Uganda: Igreja forçada a fechar portas após meses de violência para com a comunidade cristã local


Uma igreja protestante situada nos arredores de Kampala, a capital de Uganda, foi forçada a fechar as suas portas no início de Agosto, após vários meses de violência e intimidação para com a comunidade.

A Igreja do Grande Amor, em Namasuba Zone, distrito de Wakiso, abriu portas ao culto em Maio do ano passado, congregando quase meio milhar de fiéis, apesar de estar situada num bairro predominantemente muçulmano.

Desde o início, porém, começaram a ocorrer episódios de violência, com ameaças e até o arremesso de pedras que destruíram janelas e painéis solares o que se traduziu na diminuição progressiva das pessoas que passaram a ocorrer aos momentos de culto.

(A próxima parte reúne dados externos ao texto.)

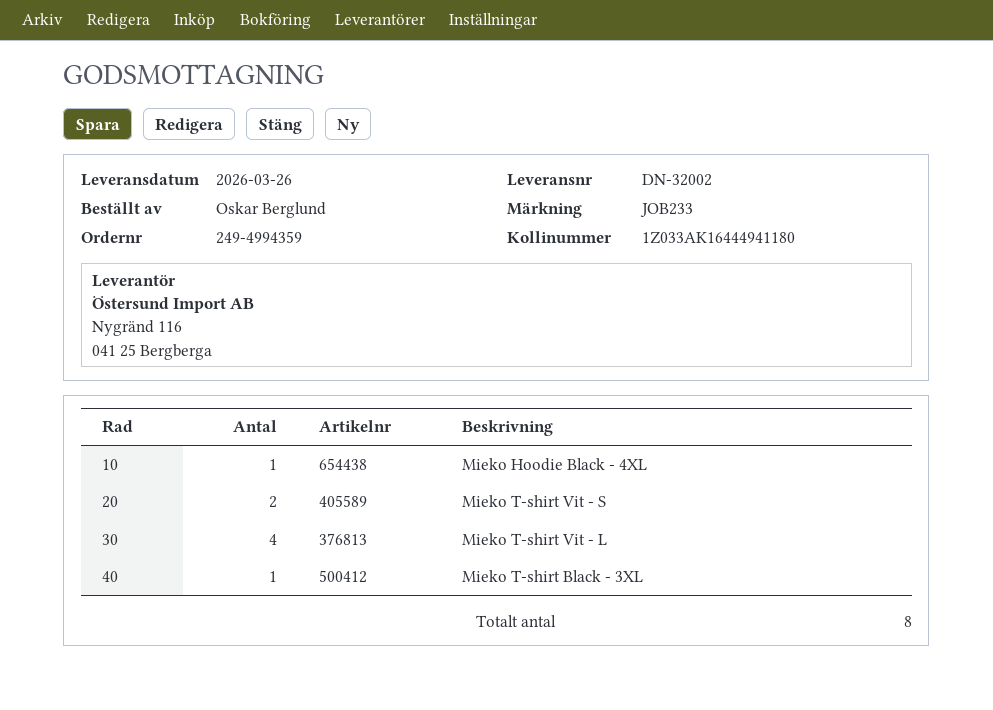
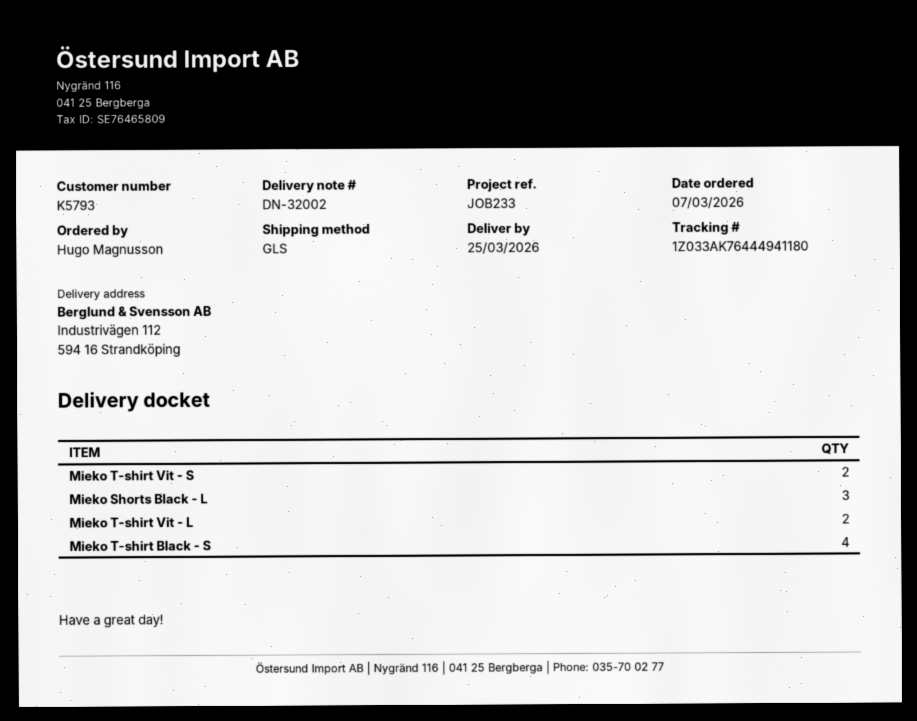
delivery date: 2026-03-26 -> 2026-03-25
ordered by: Oskar Berglund -> Hugo Magnusson
tracking number: 1Z033AK16444941180 -> 1Z033AK76444941180
Mieko Hoodie Black - 4XL: 1 -> none
Mieko T-shirt Vit - L: 4 -> 2
Mieko T-shirt Black - 3XL: 1 -> none
Mieko Shorts Black - L: none -> 3
Mieko T-shirt Black - S: none -> 4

Num último ataque, no início de Agosto, houve mesmo feridos que tiveram de ser transportados para o hospital local. Líderes da comunidade muçulmana têm vindo a acusar esta igreja de estar a aliciar não-cristãos para as suas sessões de culto.

A constituição do Uganda prevê a liberdade religiosa no país, mas, tal como a Fundação AIS observou no último relatório sobre Liberdade Religiosa no Mundo, nos últimos tempos têm-se verificado diversos incidentes nomeadamente relacionados com situações de conversão ao Cristianismo.

“Embora o Uganda seja, globalmente, um país pacífico, o número de incidentes violentos relacionados com a liberdade religiosa nos últimos dois anos é preocupante”, pode ler-se no documento. “Há uma maior recorrência destes acontecimentos no leste do país onde o islamismo é mais prevalecente”, diz-se ainda no relatório da Fundação AIS em que se sublinha o facto de muitos episódios de violência não terem sido sequer noticiados.

Os muçulmanos não representam mais de 12% da população de Uganda, sendo que os Cristãos atingem cerca de 85 por cento, repartidos essencialmente entre Católicos (42%) e Protestantes (36%).